━━ Data extracts
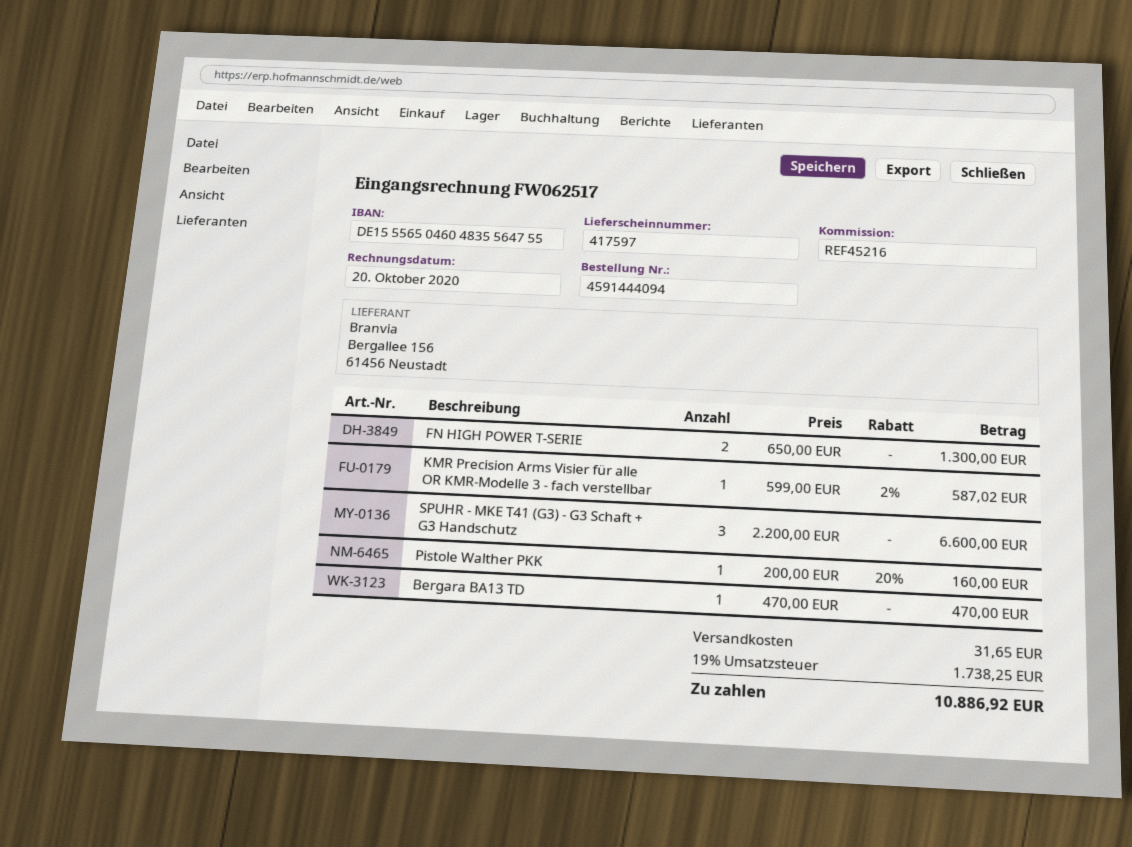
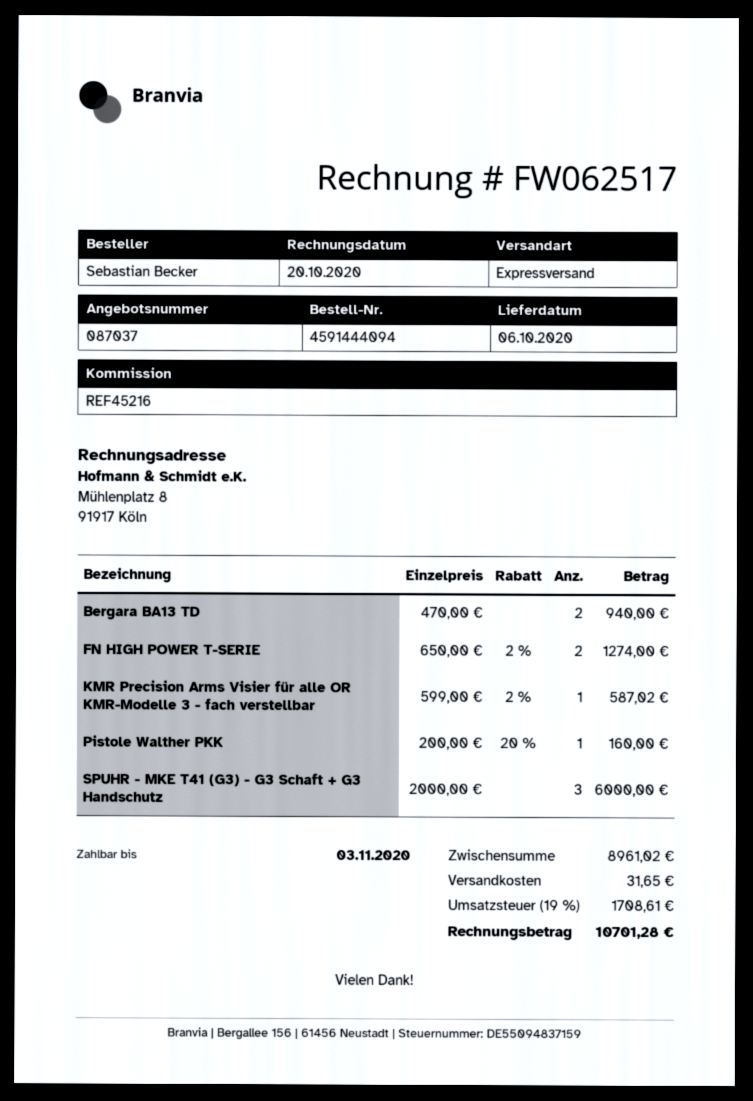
FN HIGH POWER T-SERIE: 2 x 650.00 = 1300.00 -> 2 x 650.00 - 2% = 1274.00
SPUHR - MKE T41 (G3) - G3 Schaft + G3 Handschutz: 3 x 2200.00 = 6600.00 -> 3 x 2000.00 = 6000.00
Bergara BA13 TD: 1 x 470.00 = 470.00 -> 2 x 470.00 = 940.00
tax: 19% = 1738.25 -> 19% = 1708.61
total: 10886.92 -> 10701.28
━━━━
*Work order*
All entries are to be retyped exactly. Omit any embedded images.

*Result of this task*
FN HIGH POWER T-SERIE: 2 x 650.00 = 1300.00 -> 2 x 650.00 - 2% = 1274.00
SPUHR - MKE T41 (G3) - G3 Schaft + G3 Handschutz: 3 x 2200.00 = 6600.00 -> 3 x 2000.00 = 6000.00
Bergara BA13 TD: 1 x 470.00 = 470.00 -> 2 x 470.00 = 940.00
tax: 19% = 1738.25 -> 19% = 1708.61
total: 10886.92 -> 10701.28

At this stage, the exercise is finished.